After seeking the implementation, I see that sentence transformer even doesn't have fine_tune parameter:
https://github.com/flairNLP/flair/blob/17fa344e27c8af6454a81c9e74c9a57d2d5a94e4/flair/embeddings/document.py#L520-L530
and static_embeddings parameter is explicitly set to True:
https://github.com/flairNLP/flair/blob/17fa344e27c8af6454a81c9e74c9a57d2d5a94e4/flair/embeddings/document.py#L550

So, why SentenceTransformerDocumentEmbeddings are not fine-tunable? Is it because they are already fine-tuned for sentence embedding on texts like the STS dataset (i.e. as described in their paper)? So, is it known to be not good to fine-tune already fine-tuned transformers?

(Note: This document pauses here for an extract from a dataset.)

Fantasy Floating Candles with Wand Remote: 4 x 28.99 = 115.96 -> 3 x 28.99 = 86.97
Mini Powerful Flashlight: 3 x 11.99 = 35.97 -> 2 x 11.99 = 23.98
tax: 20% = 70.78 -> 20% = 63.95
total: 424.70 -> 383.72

Or you have some other specific reason for staying this kind of embedding as static only?

As I can see, in #1492 it is announced that all transformers are now tunable in this library. But only SentenceTransformerDocumentEmbeddings are not.

Thanks in advance!!!

question wontfix

Source

ilya-palachev

All 7 comments

Hello @ilya-palachev I am not sure if sentence transformers can be further fine-tuned and if this makes sense. @nreimers can you comment?

alanakbik on 12 Aug 2020

👍1

Hi @alanakbik @ilya-palachev

Yes, sentence transformers could be further fine tuned. It is basically a PyTorch Sequential Model (https://pytorch.org/docs/master/generated/torch.nn.Sequential.html) that first calls a BERT (etc.) model and then performs a mean pooling operation. If the forward function of SentenceTransformers is used, you would get gradients for the weights in BERT and BERT would be updated.

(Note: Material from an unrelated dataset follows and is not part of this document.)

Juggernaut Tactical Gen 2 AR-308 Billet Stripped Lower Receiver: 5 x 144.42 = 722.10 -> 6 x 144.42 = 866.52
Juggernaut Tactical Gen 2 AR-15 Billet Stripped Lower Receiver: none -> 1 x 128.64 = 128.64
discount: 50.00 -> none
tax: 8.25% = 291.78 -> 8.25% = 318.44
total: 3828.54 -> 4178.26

Would it make sense to fine-tune them? If you have enough training data, I think it would make sense.

By the way, most models are available from us in the huggingface repository:
https://huggingface.co/sentence-transformers

I see there is in flair a TransformerDocumentEmbedding, so you could try this:

document_embeddings = TransformerDocumentEmbeddings('sentence-transformers/bert-base-nli-mean-tokens', fine_tune=True)

This would load our sentence-transformers bert-base-nli-mean-tokens models. It loads this model without any pooling layer.

I am not sure what pooling strategy TransformerDocumentEmbeddings uses? Does it use mean pooling or does it use the CLS token as embedding?

If it uses the CLS token as embedding, than this would be the right model:
https://huggingface.co/sentence-transformers/bert-base-nli-cls-token

Best
Nils Reimers

nreimers on 12 Aug 2020

🚀1

Ah interesting, thanks! Yes, the TransformerDocumentEmbeddings class uses the CLS token or equivalent.

So for the CLS sentence transformers, I guess we actually don't need a separate class. For the others, we would need to add a mean pooling layer, then we could have all transformers in one class, right?

alanakbik on 12 Aug 2020

Hi @alanakbik

Yes, adding mean pooling would be quite nice to the TransformerDocumentEmbeddings class.

See here how to do this with minimal code for the HF AutoModel:
https://huggingface.co/sentence-transformers/bert-base-nli-mean-tokens

Sometimes max pooling is also quite nice. Here you can find the code how to do max pooling with HF AutoModel:
https://huggingface.co/sentence-transformers/bert-base-nli-max-tokens

The pooling mechanism could be added as a parameter to the TransformerDocumentEmbeddings class.

Best
Nils

nreimers on 12 Aug 2020

🚀1

@nreimers thanks for the info - we'll get right on it :)

alanakbik on 12 Aug 2020

Hi! Was mean pooling ever added in the recent releases? I was curious to try it 😃

lucaventurini on 30 Sep 2020

👍1

This issue has been automatically marked as stale because it has not had recent activity. It will be closed if no further activity occurs. Thank you for your contributions.